A verdade é que muitas das opções estratégicas tomadas resultam, por vezes, apenas de rotinas acriticamente repetidas, mesmo que se saiba das dificuldades delas resultantes.
E isto sem que o MP, enquanto instituição, procure, criticamente, inverter rumos ou descobrir soluções operacionais mais viáveis e eficazes para a realização de uma justiça possível: uma justiça que satisfaça, minimamente que seja, a sociedade.
Uma tal operação de análise pontual, mas sistemática e continuada, dos sucessos e insucessos dos casos mais relevantes e emblemáticos não pode, obviamente, prescindir da participação crítica dos procuradores que os conduziram nas suas diferentes fases, mas não deve, também, reduzir-se a ela.

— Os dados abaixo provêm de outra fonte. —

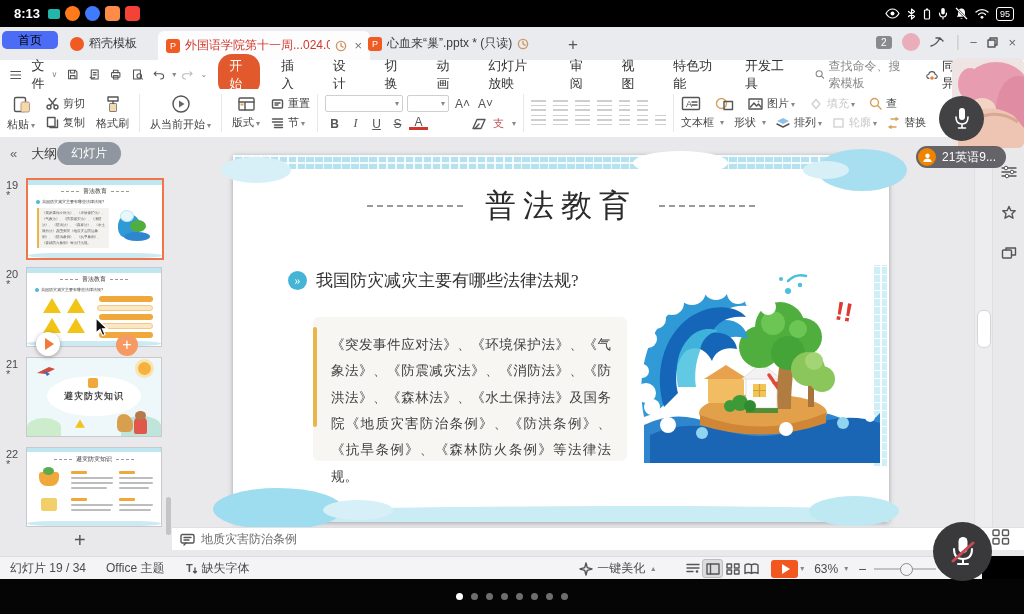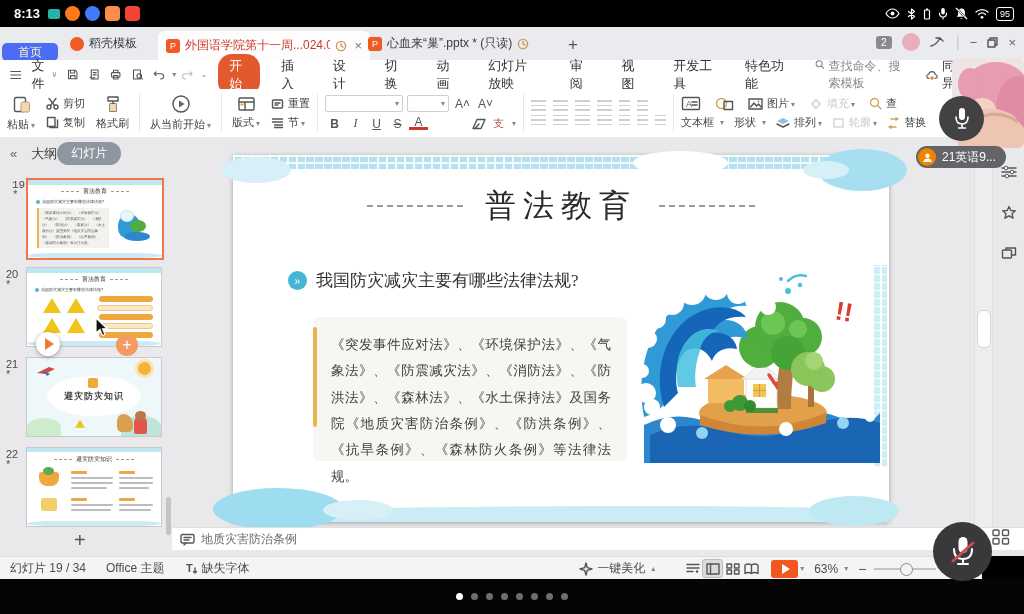--- a/index.html
+++ b/index.html
@@ -13,36 +13,36 @@
   .dis{color:#c7c7c9 !important;}
   .caret{font-size:8px;color:#888;margin-left:2px;}
   
   .androidbar{left:0;top:0;width:1024px;height:27px;background:#000;color:#fff;}
   .abar-time{font-size:13px;font-weight:bold;margin:0 8px 0 14px;}
   .appdot{width:15px;height:15px;border-radius:4px;margin-right:5px;}
   .abar-right{position:absolute;right:10px;top:0;height:27px;display:flex;align-items:center;gap:7px;}
   .battpill{border:1px solid #fff;border-radius:3px;font-size:9px;padding:0 3px;line-height:12px;}
   
   .tabbar{left:0;top:27px;width:1024px;height:33px;background:#e9ebee;}
-  .hometab{left:2px;top:4px;width:56px;height:18px;background:#4c6cf5;border-radius:5px;color:#fef9c3;
-    font-size:12px;display:flex;align-items:center;justify-content:center;margin-top:12px;}
+  .hometab{left:2px;top:4px;width:56px;height:18px;background:#4c6cf5;border-radius:5px;color:#000000;
+    font-size:12px;display:flex;align-items:center;justify-content:center;}
   .tab{top:4px;height:25px;display:flex;align-items:center;font-size:12px;color:#3a3a3c;padding:0 8px;border-radius:6px 6px 0 0;}
   .tab.active{background:#fdfdfd;height:29px;}
   .ticon{width:14px;height:14px;border-radius:3px;margin-right:5px;flex:none;}
   .clockic{width:12px;height:12px;margin-left:5px;flex:none;}
   .tbr{position:absolute;right:8px;top:6px;display:flex;align-items:center;gap:10px;color:#666;}
   .cntbadge{background:#8a8a8e;color:#fff;font-size:10px;border-radius:3px;padding:1px 5px;}
   .winbtn{font-size:13px;color:#666;}
   
   .menubar{left:0;top:60px;width:1024px;height:29px;background:#fff;display:flex;align-items:center;
     font-size:13px;color:#333;}
   .mb-it{margin:0 5px;display:flex;align-items:center;}
   .mtab{padding:3px 11px;border-radius:14px;}
   .mtab.active{background:#e1592d;color:#fff;}
-  .msearch{color:#8a8a8c;font-size:12px;margin-left:14px;display:flex;align-items:flex-start;gap:4px;}
+  .msearch{color:#8a8a8c;font-size:12px;margin-left:14px;display:flex;align-items:center;gap:4px;}
   
   .ribbon{left:0;top:89px;width:1024px;height:48px;background:#fff;border-bottom:1px solid #e2e2e4;
     display:flex;align-items:stretch;font-size:11px;color:#444;}
   .rdiv{width:1px;background:#e8e8ea;margin:5px 3px;}
   .rbig{display:flex;flex-direction:column;align-items:center;justify-content:center;gap:3px;padding:0 7px;}
   .rcol{display:flex;flex-direction:column;justify-content:center;gap:4px;padding:0 4px;}
   .rrow{display:flex;align-items:center;gap:4px;}
   .combo{width:76px;height:15px;border:1px solid #cfcfd1;border-radius:2px;display:flex;align-items:center;justify-content:flex-end;}
   .combo .caret{margin-right:3px;}
   .fbtn{width:19px;text-align:center;font-size:12px;color:#555;}
@@ -231,22 +231,22 @@
       </svg>
     <span class="caret" style="margin-right:6px;">⌄</span>
     <span class="mb-it mtab active">开始</span>
     <span class="mb-it mtab">插入</span>
     <span class="mb-it mtab">设计</span>
     <span class="mb-it mtab">切换</span>
     <span class="mb-it mtab">动画</span>
     <span class="mb-it mtab">幻灯片放映</span>
     <span class="mb-it mtab">审阅</span>
     <span class="mb-it mtab">视图</span>
+    <span class="mb-it mtab">特色功能</span>
     <span class="mb-it mtab">开发工具</span>
-    <span class="mb-it mtab">特色功能</span>
     <span class="msearch">
       <svg width="13" height="13" viewBox="0 0 13 13">
           <circle class="ic" cx="5.5" cy="5.5" r="4" style="stroke:#888;"></circle>
           <path class="ic" d="M8.6,8.6 L12,12" style="stroke:#888;"></path>
         </svg>
       <span>查找命令、搜索模板</span>
     </span>
     <span class="mb-it" style="margin-left:16px;gap:4px;font-size:12px;">
       <svg width="16" height="12" viewBox="0 0 16 12">
           <path class="ic" d="M4,10.5 C2,10.5 1,9.2 1,7.8 C1,6.3 2.2,5.3 3.6,5.3 C4,3 6,1.5 8,1.5 C10.4,1.5 12,3.3 12.2,5.2 C13.8,5.4 15,6.5 15,8 C15,9.5 13.8,10.5 12,10.5"></path>
@@ -443,21 +443,21 @@
   </div>
 
   <div class="abs workarea">
 
     <div class="abs sb-head">
       <span style="margin:0 14px 0 10px;color:#666;">«</span>
       <span style="">大纲</span>
       <span class="sb-pill">幻灯片</span>
     </div>
 
-    <div class="thumbnum" style="left:12px;top:42px;font-family:Liberation Mono, monospace;">
+    <div class="thumbnum" style="left:6px;top:42px;">
       <span>19</span><span class="star">*</span>
     </div>
     <div class="thumb sel" style="top:41px;">
       <div class="mini-band"></div>
         <div class="mini-bandb"></div>
       <div class="mini-title">
           <i class="mini-dash"></i>
           <span>普法教育</span>
           <i class="mini-dash"></i>
         </div>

É, pois, importante que, recolhidas as opiniões de quem interveio nos processos, seja feita uma leitura mais neutra por especialistas – magistrados, mas não só – que em tais processos não tenham estado diretamente envolvidos, nem enquanto titulares, nem enquanto responsáveis hierárquicos.
Só através do diálogo crítico, permanente e estruturado, entre atores envolvidos e os peritos alheios aos casos será possível escalpelizar, com algum rigor, as razões que conduziram certos processos a resultados pretendidos, e outros não.
As sínteses de tais avaliações poderão constituir não só uma base para corrigir o que estiver à mão do MP corrigir como, também, servir de suporte fundamentado a reformas legais e organizativas que se imponham.
É tempo de, além dos processos inspetivos – cujo objeto e abrangência deviam também ser repensados –, criar uma estrutura permanente de pesquisa crítica transversal, inter-regional, interdepartamental e suficientemente objetiva; uma estrutura capaz, por isso, de fornecer à estrutura hierárquica do MP e a cada procurador titular de um novo caso os dados de experiência necessários à definição concreta da mais eficaz estratégia para ele.
Isso só acontecerá, porém, se for possível colecionar, catalogar e apreciar os resultados dos casos mais relevantes, complexos e emblemáticos, partilhando internamente, sem sofismas nem complexos, os resultados de tal trabalho de análise crítica.